Nearly everyone hates passwords -- they're hard to remember and can lead to major security headaches when users don't practice good digital hygiene such as using a unique password for each service.
Now Google and Twitter have both unveiled new tools for moving beyond the much maligned password, or at least for making them more secure.
Twitter's answer, revealed at Wednesday's Flight developer conference, is Digits: a mobile-based password replacement effort Twitter is offering to app developers. Instead of creating a password, users enter their phone number, and Twitter sends a confirmation code via SMS. The code expires after each use, so it must be refreshed every time a user needs to log in to the app.
This process will sound familiar to users who have enabled two-factor authentication on their online services -- Twitter, Google, Facebook and others offer a similar feature as an added layer of security on top of the password. But Digits removes the need for a password altogether, instead letting a user's mobile device generate a unique identifier each time one is needed.

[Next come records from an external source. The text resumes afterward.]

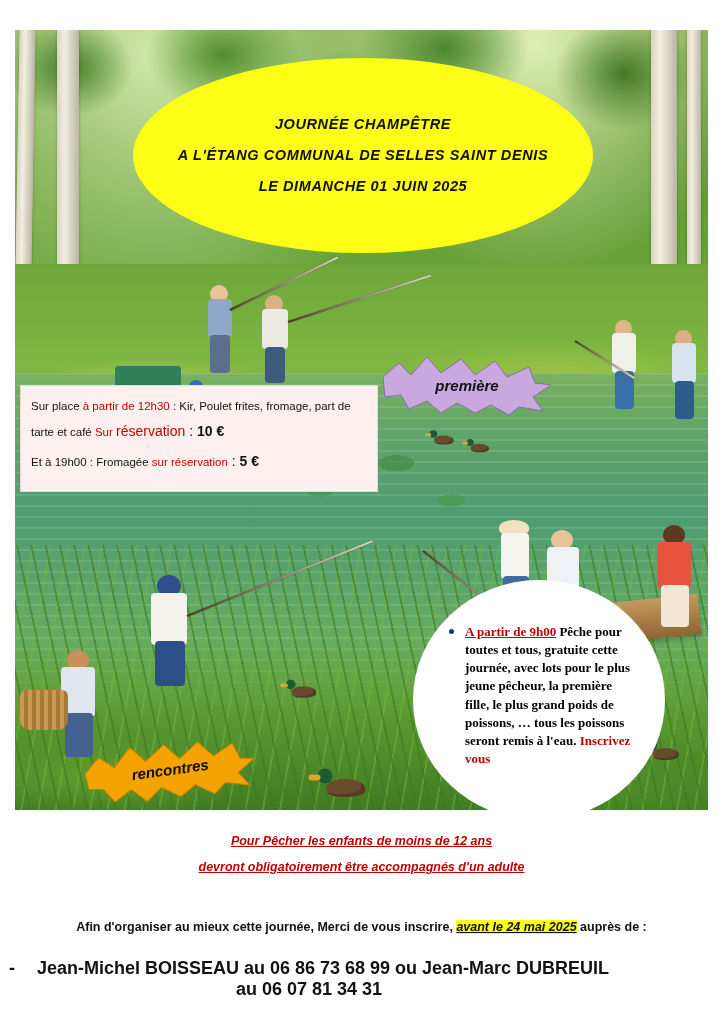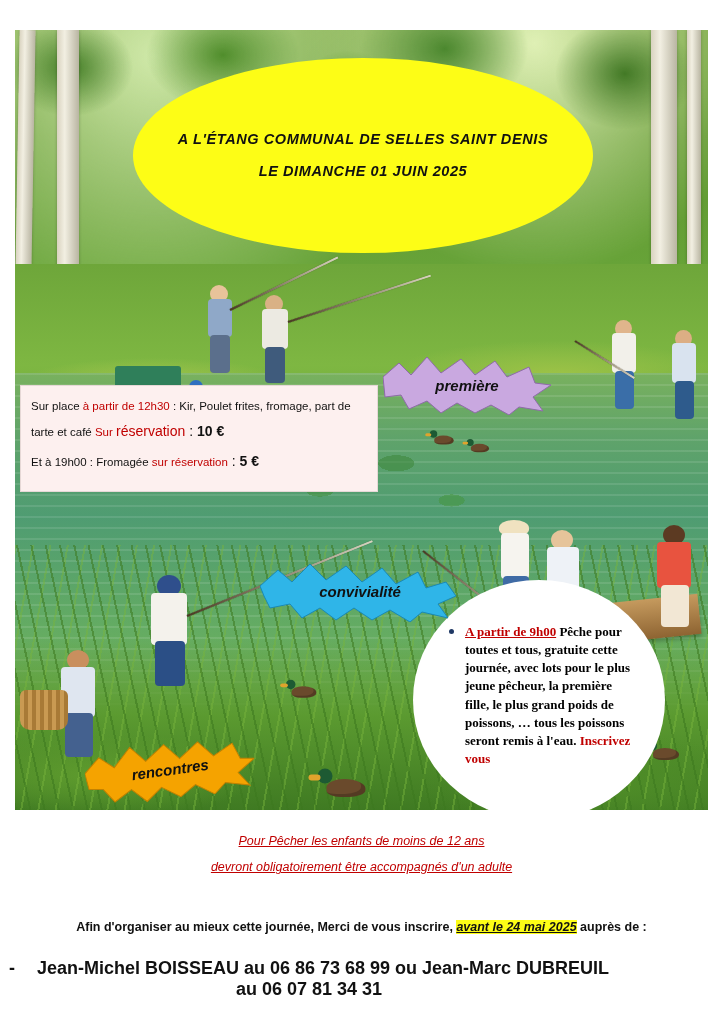"JOURNÉE CHAMPÊTRE" div.t-line1 { html: none -> <div>JOURNÉE CHAMPÊTRE</div> }
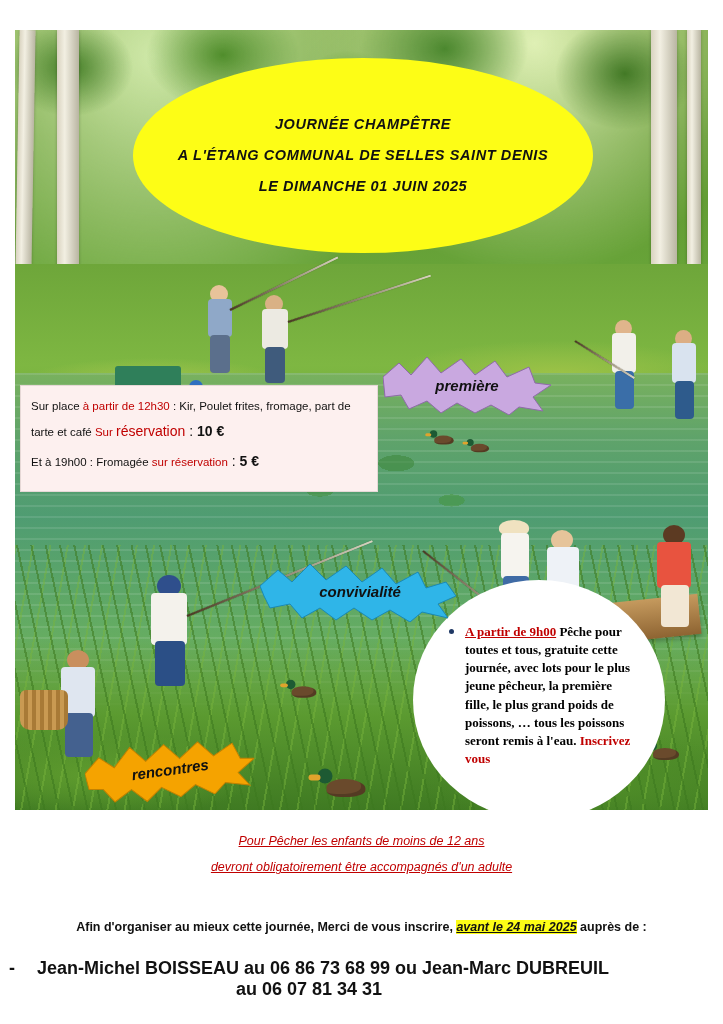"convivialité" div.burst { html: <div> <svg> <polygon></polygon> </svg> <span>convivialité</span> </div> -> none }
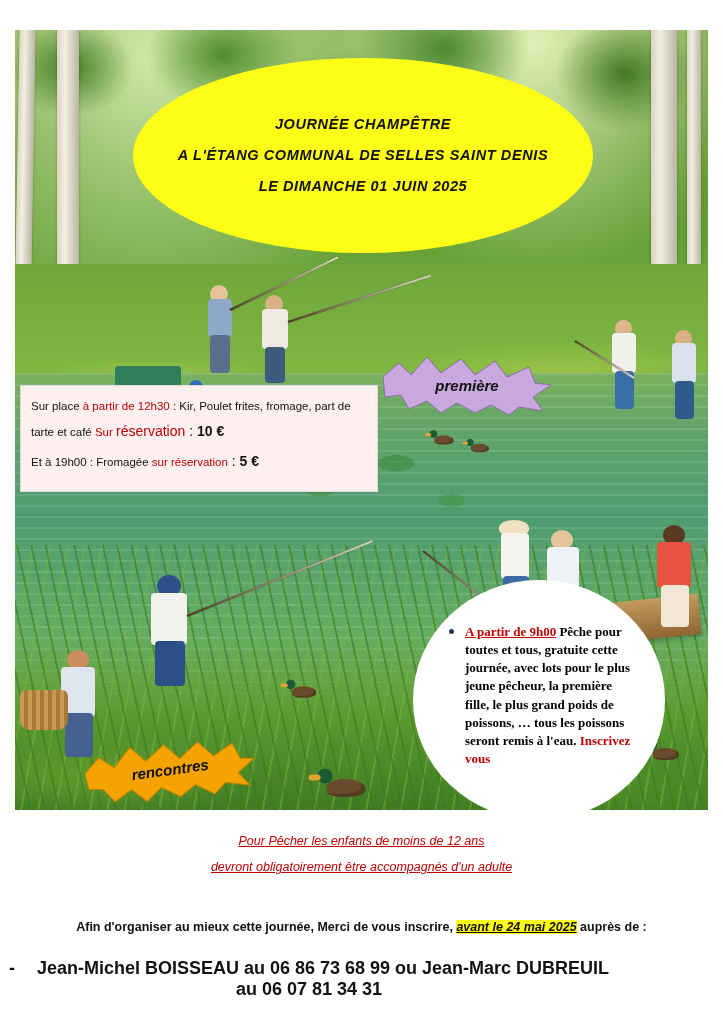"Pour Pêcher les enfants de" #warning { font-weight: normal -> bold }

Google announced its own security feature on Tuesday, and it works in a completely different way: Users carry a USB stick, which they are prompted to insert in order to login. The USB stick verifies the security of the Google login page they're using and confirms the user's identity.
Because mobile devices generally lack USB ports, Google's option isn't really a solution designed for mobile. And while the service is free, users must buy their own compatible USB device. The added cost and the inconvenience of needing an extra tool may make the new security feature less attractive to users who aren't especially concerned about security.
Google's set-up still requires users to sign in with a password, using the USB key as an additional layer of security. But the technology Google is deploying to implement the feature is aimed at killing the password: The standard the USB keys are based on were developed by a coalition of tech companies whose goal is to create an"interoperable set of mechanisms that supplant reliance on passwords to securely authenticate users of online services."